Next, if K be greater than C, then since

A+K: A+C: B+L:B+D, by division,

A+K: K-C:: B+L:L-D. But, as was shewn
K: L:: C: D, by conversion and alternation,
K-C:K::L-D: L, therefore, ex æquo,
A+K:K ::B+L : L, and lastly, by division,
AK BL, or A; B:: K: L, that is,
A: BC: D.

Wherefore, in this case the ratio of A to B is equal to that of C to D, and consequently, the ratio of a to b equal to that of c to d. The same may be shewn, if K is less than C; therefore in every case there are conditions necessary to the truth of Torelli's proposition, which he does not take into account, and which, as is easily shewn, do not belong, to the magnitudes to which he applies it.

In consequence of this, the conclusion which he meant to establish respecting the circle, falls entirely to the ground, and with it the general inference aimed against the modern analysis.
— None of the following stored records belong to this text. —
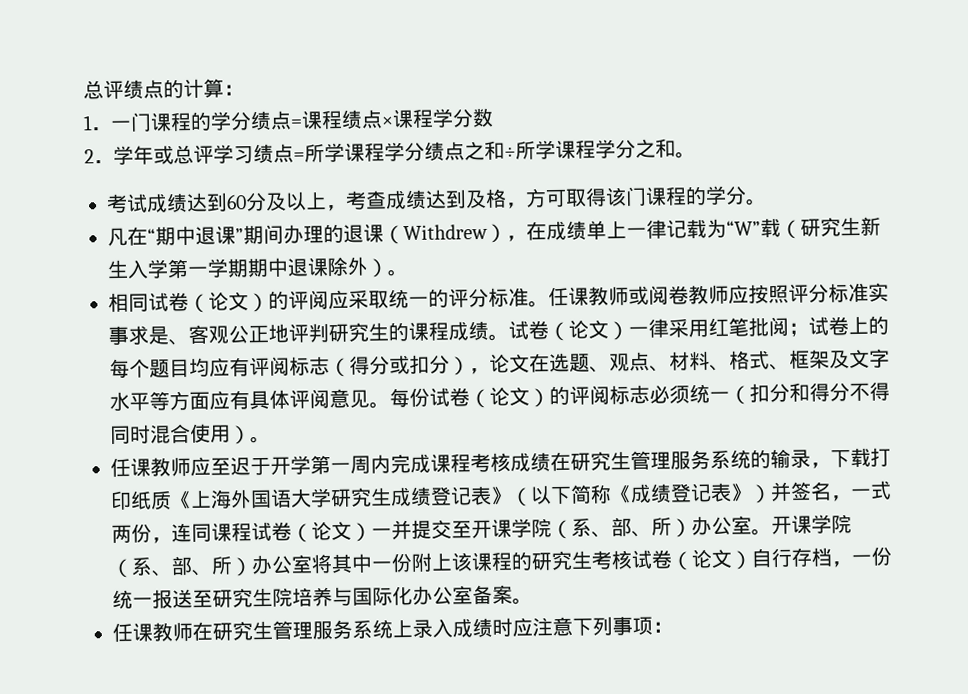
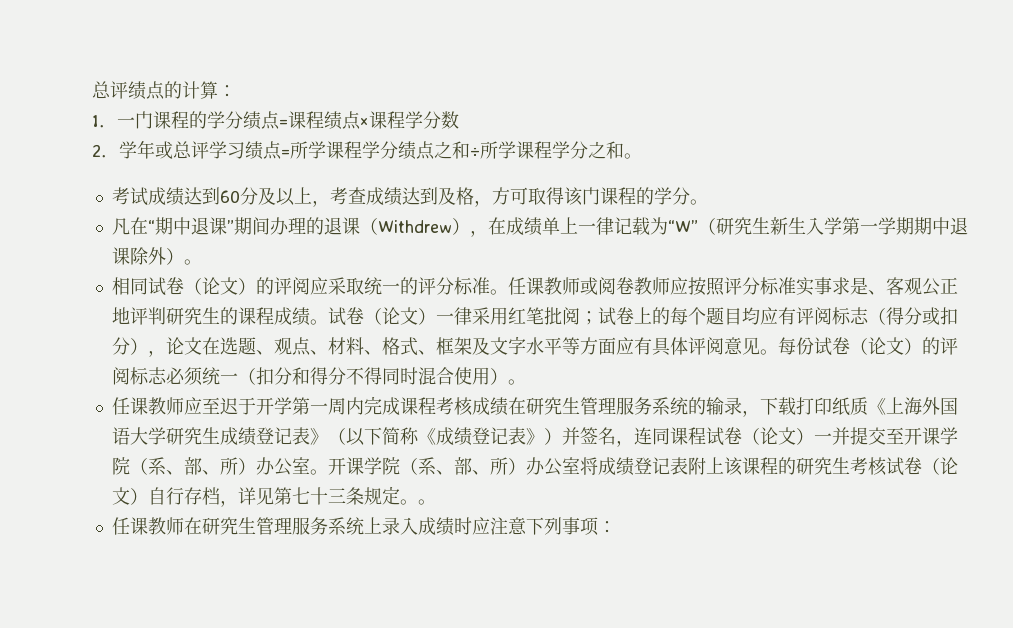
- 凡在“期中退课”期间办理的退课（Withdrew），在成绩单上一律记载为“W”载（研究生新生入学第一学期期中退课除外）。
+ 凡在“期中退课”期间办理的退课（Withdrew），在成绩单上一律记载为“W”（研究生新生入学第一学期期中退课除外）。
- 任课教师应至迟于开学第一周内完成课程考核成绩在研究生管理服务系统的输录，下载打印纸质《上海外国语大学研究生成绩登记表》（以下简称《成绩登记表》）并签名，一式两份，连同课程试卷（论文）一并提交至开课学院（系、部、所）办公室。
+ 任课教师应至迟于开学第一周内完成课程考核成绩在研究生管理服务系统的输录，下载打印纸质《上海外国语大学研究生成绩登记表》（以下简称《成绩登记表》）并签名，连同课程试卷（论文）一并提交至开课学院（系、部、所）办公室。
- 开课学院（系、部、所）办公室将其中一份附上该课程的研究生考核试卷（论文）自行存档，一份统一报送至研究生院培养与国际化办公室备案。
+ 开课学院（系、部、所）办公室将成绩登记表附上该课程的研究生考核试卷（论文）自行存档，详见第七十三条规定。。

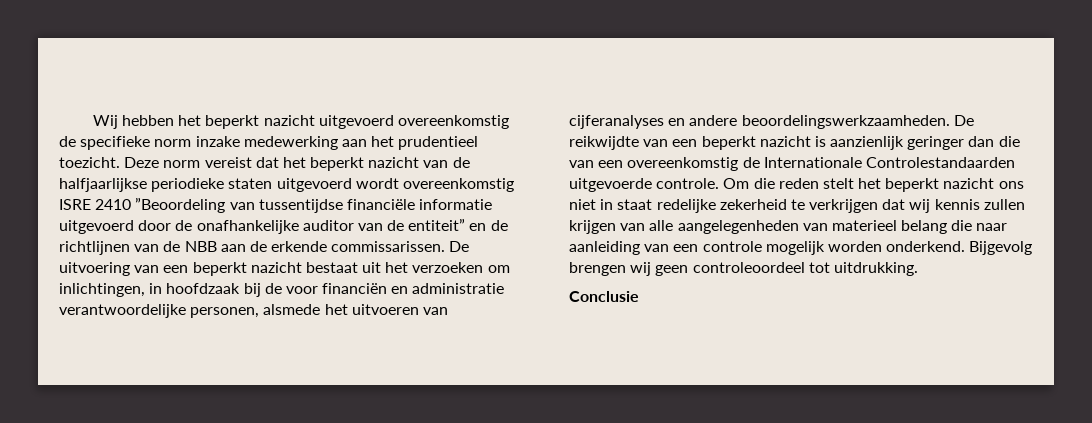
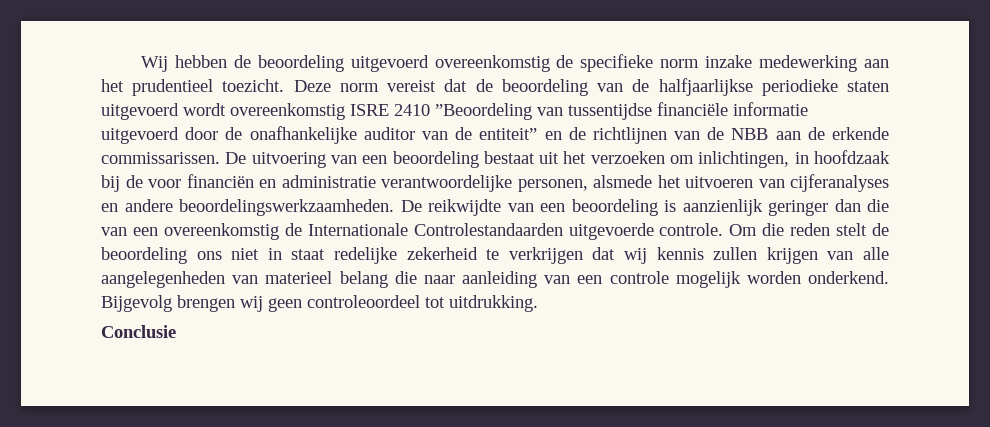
- Wij hebben het beperkt nazicht uitgevoerd overeenkomstig de specifieke norm inzake medewerking aan het prudentieel toezicht.
+ Wij hebben de beoordeling uitgevoerd overeenkomstig de specifieke norm inzake medewerking aan het prudentieel toezicht.
- Deze norm vereist dat het beperkt nazicht van de halfjaarlijkse periodieke staten uitgevoerd wordt overeenkomstig ISRE 2410 ”Beoordeling van tussentijdse financiële informatie uitgevoerd door de onafhankelijke auditor van de entiteit” en de richtlijnen van de NBB aan de erkende commissarissen.
+ Deze norm vereist dat de beoordeling van de halfjaarlijkse periodieke staten uitgevoerd wordt overeenkomstig ISRE 2410 ”Beoordeling van tussentijdse financiële informatie uitgevoerd door de onafhankelijke auditor van de entiteit” en de richtlijnen van de NBB aan de erkende commissarissen.
- De uitvoering van een beperkt nazicht bestaat uit het verzoeken om inlichtingen, in hoofdzaak bij de voor financiën en administratie verantwoordelijke personen, alsmede het uitvoeren van cijferanalyses en andere beoordelingswerkzaamheden.
+ De uitvoering van een beoordeling bestaat uit het verzoeken om inlichtingen, in hoofdzaak bij de voor financiën en administratie verantwoordelijke personen, alsmede het uitvoeren van cijferanalyses en andere beoordelingswerkzaamheden.
- De reikwijdte van een beperkt nazicht is aanzienlijk geringer dan die van een overeenkomstig de Internationale Controlestandaarden uitgevoerde controle.
+ De reikwijdte van een beoordeling is aanzienlijk geringer dan die van een overeenkomstig de Internationale Controlestandaarden uitgevoerde controle.
- Om die reden stelt het beperkt nazicht ons niet in staat redelijke zekerheid te verkrijgen dat wij kennis zullen krijgen van alle aangelegenheden van materieel belang die naar aanleiding van een controle mogelijk worden onderkend.
+ Om die reden stelt de beoordeling ons niet in staat redelijke zekerheid te verkrijgen dat wij kennis zullen krijgen van alle aangelegenheden van materieel belang die naar aanleiding van een controle mogelijk worden onderkend.

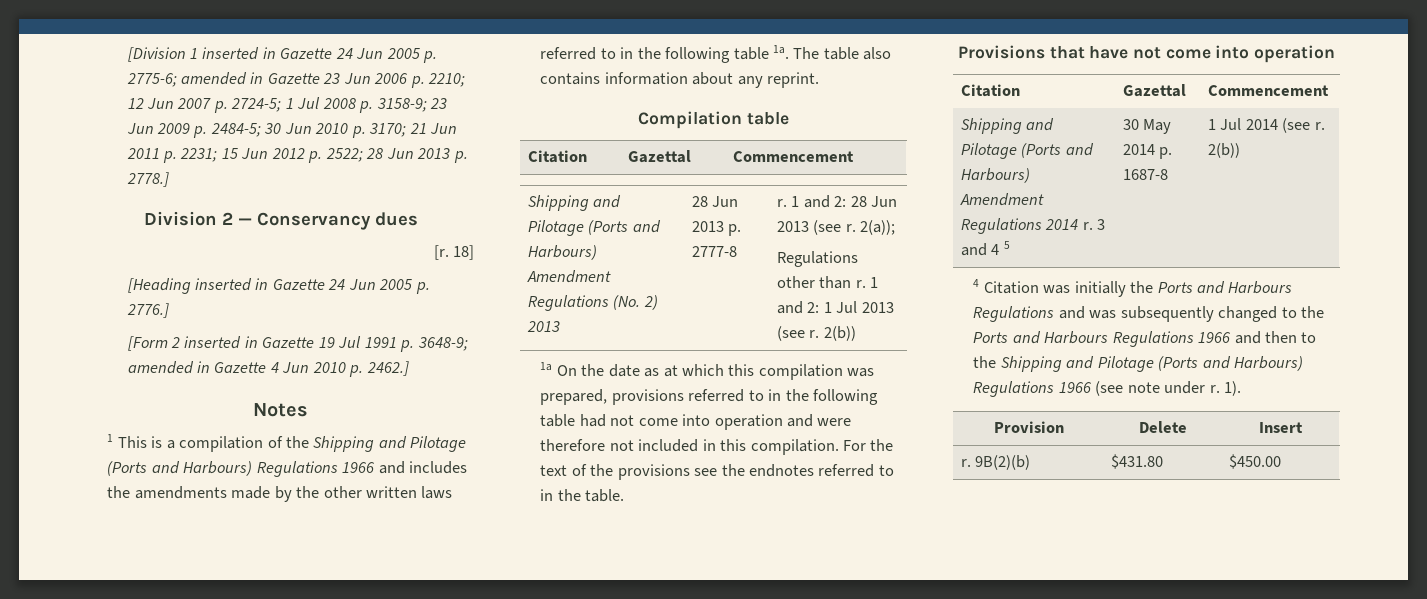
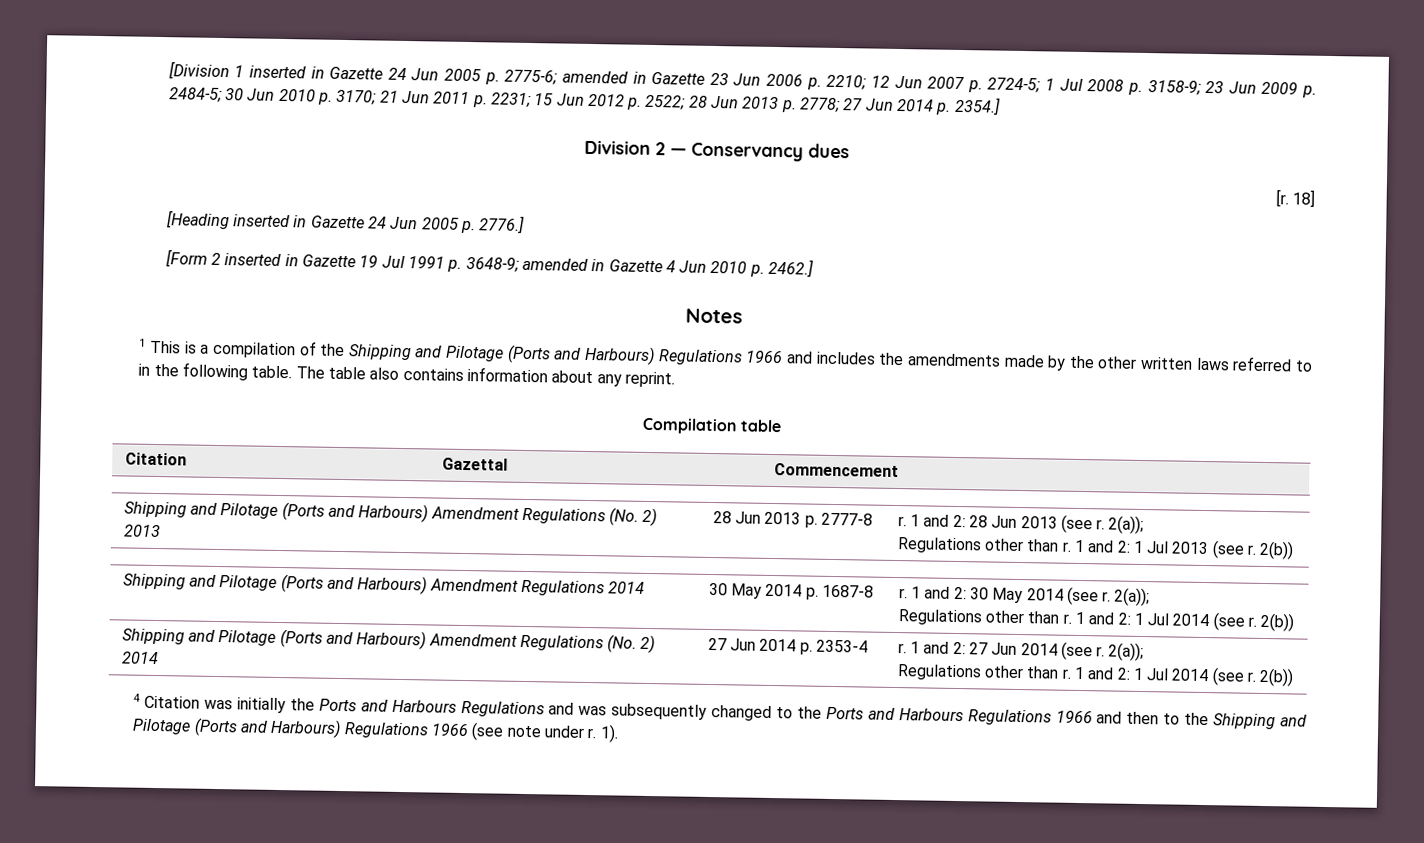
- [Division 1 inserted in Gazette 24 Jun 2005 p. 2775-6; amended in Gazette 23 Jun 2006 p. 2210; 12 Jun 2007 p. 2724-5; 1 Jul 2008 p. 3158-9; 23 Jun 2009 p. 2484-5; 30 Jun 2010 p. 3170; 21 Jun 2011 p. 2231; 15 Jun 2012 p. 2522; 28 Jun 2013 p. 2778.]
+ [Division 1 inserted in Gazette 24 Jun 2005 p. 2775-6; amended in Gazette 23 Jun 2006 p. 2210; 12 Jun 2007 p. 2724-5; 1 Jul 2008 p. 3158-9; 23 Jun 2009 p. 2484-5; 30 Jun 2010 p. 3170; 21 Jun 2011 p. 2231; 15 Jun 2012 p. 2522; 28 Jun 2013 p. 2778; 27 Jun 2014 p. 2354.]
- 1 This is a compilation of the Shipping and Pilotage (Ports and Harbours) Regulations 1966 and includes the amendments made by the other written laws referred to in the following table 1a.
+ 1 This is a compilation of the Shipping and Pilotage (Ports and Harbours) Regulations 1966 and includes the amendments made by the other written laws referred to in the following table.
- 1a On the date as at which this compilation was prepared, provisions referred to in the following table had not come into operation and were therefore not included in this compilation. For the text of the provisions see the endnotes referred to in the table.
- Provisions that have not come into operation
- Citation | Gazettal | Commencement
- Shipping and Pilotage (Ports and Harbours) Amendment Regulations 2014 r. 3 and 4 5 | 30 May 2014 p. 1687-8 | 1 Jul 2014 (see r. 2(b))
+ Shipping and Pilotage (Ports and Harbours) Amendment Regulations 2014 | 30 May 2014 p. 1687-8 | r. 1 and 2: 30 May 2014 (see r. 2(a));
+ Regulations other than r. 1 and 2: 1 Jul 2014 (see r. 2(b))
+ Shipping and Pilotage (Ports and Harbours) Amendment Regulations (No. 2) 2014 | 27 Jun 2014 p. 2353-4 | r. 1 and 2: 27 Jun 2014 (see r. 2(a));
+ Regulations other than r. 1 and 2: 1 Jul 2014 (see r. 2(b))
- Provision | Delete | Insert
- r. 9B(2)(b) | $431.80 | $450.00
It will not, I hope, be imagined, that I have taken notice of these circumstances with any design to lessen the reputation of the learned Italian, who has in so many respects deserved well of the mathematical sciences, or to detract from the value of a posthumous work, which by its elegance and correctness, does so much honour to the English editors. But I would warn the student against that narrow spirit which seeks to insinuate itself even into the abstractions of geometry, and would persuade us, that elegance, nay truth itself, are possessed exclusively by the ancient methods of demonstration. The high tone in which Torelli censures the modern mathematics, is imposing, as it is assumed by one who had studied the writings of Archimedes with uncommon diligence. His errors are on that account the more dangerous, and require to be the more carefully pointed out.


This enunciation is the same with that of the third of the Dimensio Circuli of Archimedes ;' but the demonstration is different. though it proceeds, like that of the Greek Geometer, by the continual bisection of the 6th part of the circumference.

The limits of the circumference are thus assigned; and the method of bringing it about, notwithstanding many quantities are neglected in the arithmetical operations, that the errors shall in one case be all on the side of defect, and in another all on the side of excess, (in which I have followed Archimedes,) deserves particularly to be observed, as affording a good introduction to the general methods of approximation.



SOLID angles, which are defined here in the same manner as in Euclid, are magnitudes of a very peculiar kind, and are particularly to be remarked for not admitting of that accurate comparison, one with another, which is common in the other subjects of geometrical investigation. It cannot, for example, be said of one solid angle, that it is the half, or the double of another solid angle, nor did any geometer ever think of proposing the problem of bisecting a given solid angle. In a word, no multiple or sub-multiple of such an angle can be taken, and we have no way of expounding, even in the simplest cases, the ratio which one of them bears to another.

In this respect, therefore a solid angle differs from every other magnitude that is the subject of mathematical reasoning, all of which have this common property, that multiples and sub-multiples of them may be found. It is not our business here to inquire into the reason of this anomaly, but it is plain, that on account of it, our knowledge of the nature and the properties of such angles can never be very far extended, and that our reasonings concerning them must be chiefly confined to the relations of the plane angles, by which they are contained. One of the most remarkable of those relations is that which is demonstrated in the 21st of this Book, and which is, that all the plane angles which contain any solid angle must together be less than four right angles. This proposition is the 21st of the 11th of Euclid.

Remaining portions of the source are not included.